══ Extracted information

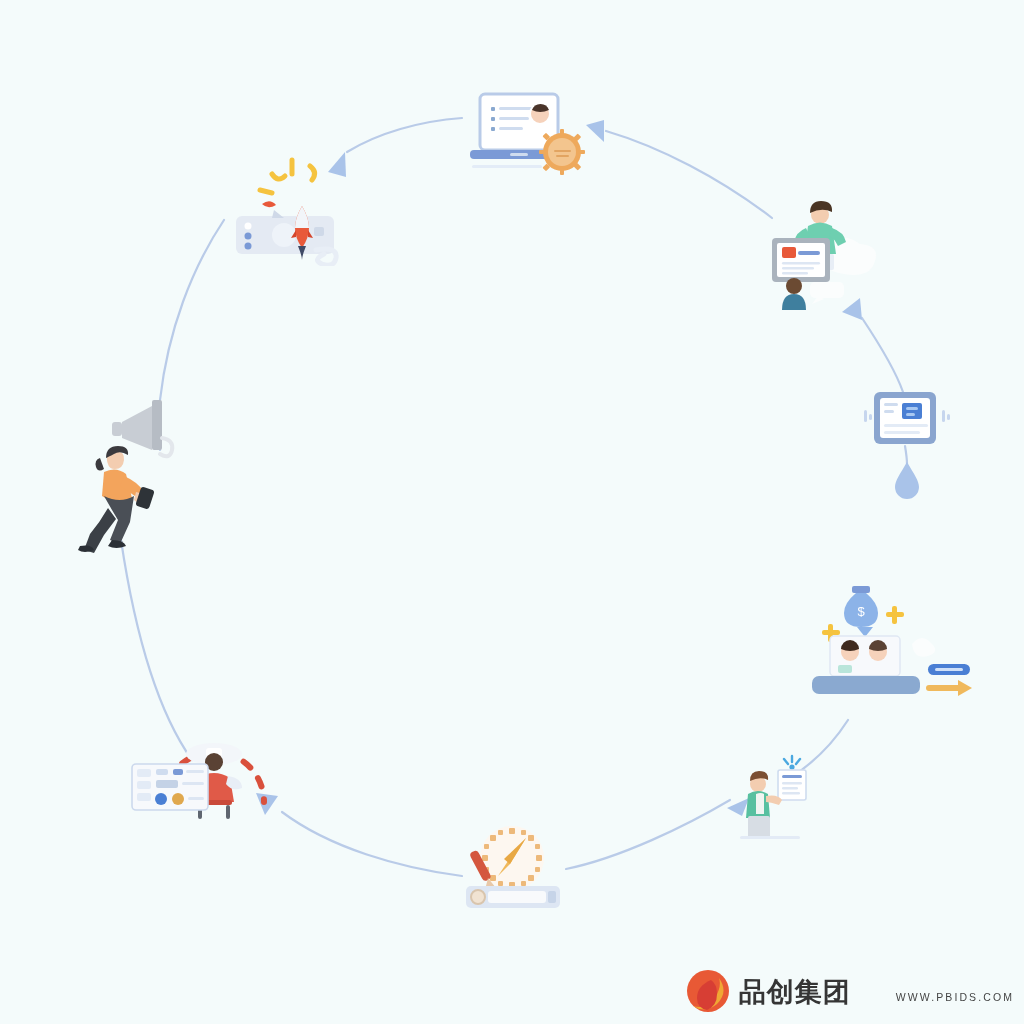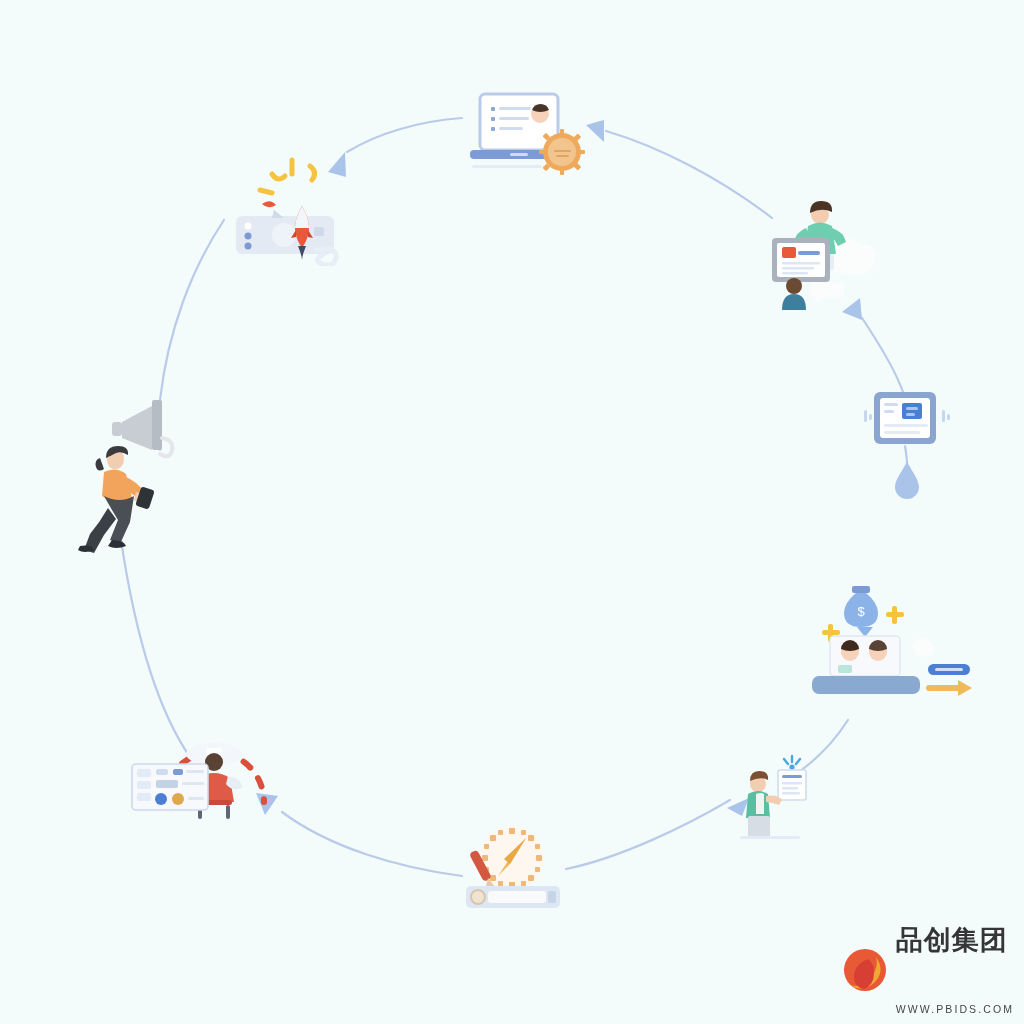--- a/index.html
+++ b/index.html
@@ -17,7 +17,7 @@
     display:flex;align-items:center;gap:8px;
     opacity:.95;
   }
-  .wm-text{display:flex;flex-direction:column;line-height:1;gap:45px;}
+  .wm-text{display:flex;flex-direction:row;line-height:1;gap:45px;}
   .wm-cn{font-size:27px;font-weight:bold;color:#2b2b2b;letter-spacing:1px;font-family:"DejaVu Sans", sans-serif;}
   .wm-url{font-size:10.5px;color:#3a3a3a;letter-spacing:2.1px;margin-top:6px;font-family:"Liberation Sans",sans-serif;}
 </style>

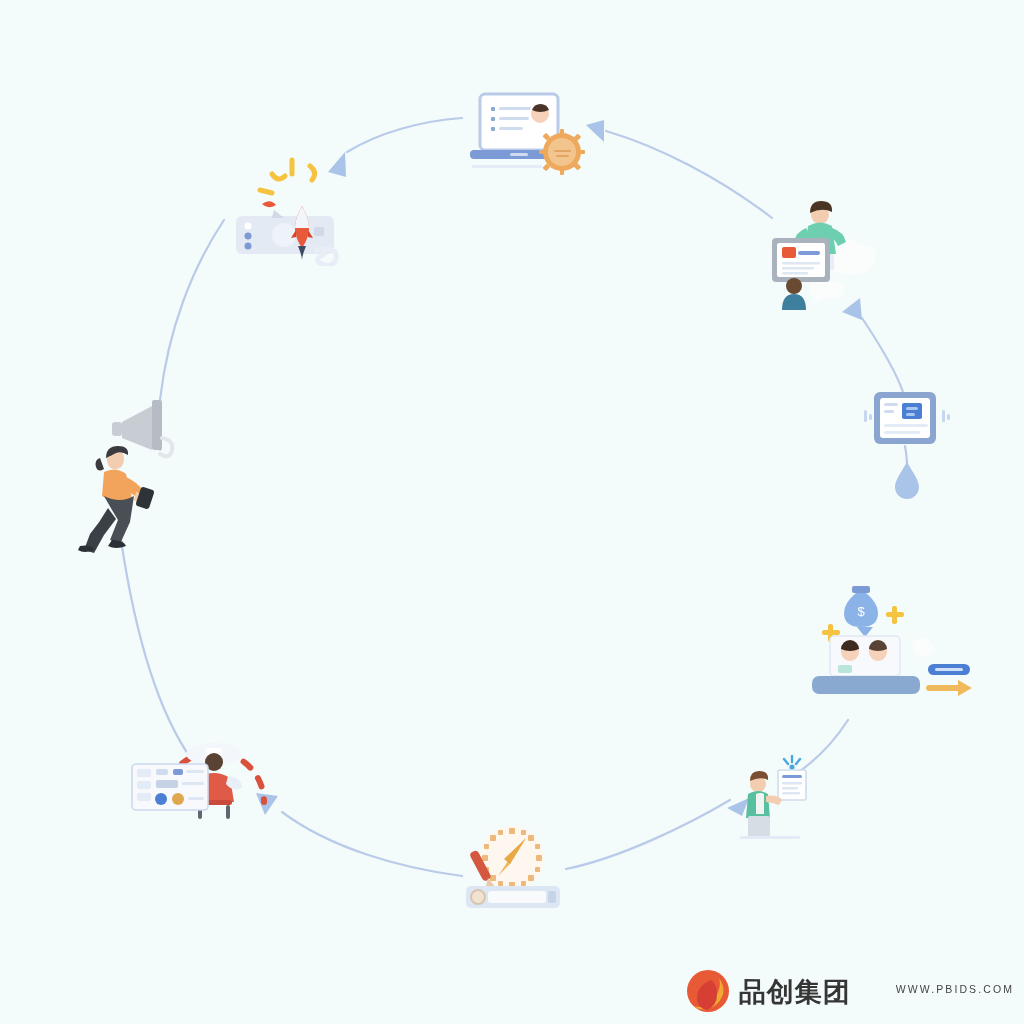--- a/index.html
+++ b/index.html
@@ -19,7 +19,7 @@
   }
   .wm-text{display:flex;flex-direction:row;line-height:1;gap:45px;}
   .wm-cn{font-size:27px;font-weight:bold;color:#2b2b2b;letter-spacing:1px;font-family:"DejaVu Sans", sans-serif;}
-  .wm-url{font-size:10.5px;color:#3a3a3a;letter-spacing:2.1px;margin-top:6px;font-family:"Liberation Sans",sans-serif;}
+  .wm-url{font-size:10.5px;color:#3a3a3a;letter-spacing:2.1px;margin-top:14px;font-family:"Liberation Sans",sans-serif;}
 </style>
 </head>
 <body style="background: rgb(244, 251, 251);">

════

Images in the data above are to be skipped. Retype all other material exactly.

## Output of the task
--- a/index.html
+++ b/index.html
@@ -17,7 +17,7 @@
     display:flex;align-items:center;gap:8px;
     opacity:.95;
   }
-  .wm-text{display:flex;flex-direction:column;line-height:1;gap:45px;}
+  .wm-text{display:flex;flex-direction:row;line-height:1;gap:45px;}
   .wm-cn{font-size:27px;font-weight:bold;color:#2b2b2b;letter-spacing:1px;font-family:"DejaVu Sans", sans-serif;}
   .wm-url{font-size:10.5px;color:#3a3a3a;letter-spacing:2.1px;margin-top:6px;font-family:"Liberation Sans",sans-serif;}
 </style>

--- a/index.html
+++ b/index.html
@@ -19,7 +19,7 @@
   }
   .wm-text{display:flex;flex-direction:row;line-height:1;gap:45px;}
   .wm-cn{font-size:27px;font-weight:bold;color:#2b2b2b;letter-spacing:1px;font-family:"DejaVu Sans", sans-serif;}
-  .wm-url{font-size:10.5px;color:#3a3a3a;letter-spacing:2.1px;margin-top:6px;font-family:"Liberation Sans",sans-serif;}
+  .wm-url{font-size:10.5px;color:#3a3a3a;letter-spacing:2.1px;margin-top:14px;font-family:"Liberation Sans",sans-serif;}
 </style>
 </head>
 <body style="background: rgb(244, 251, 251);">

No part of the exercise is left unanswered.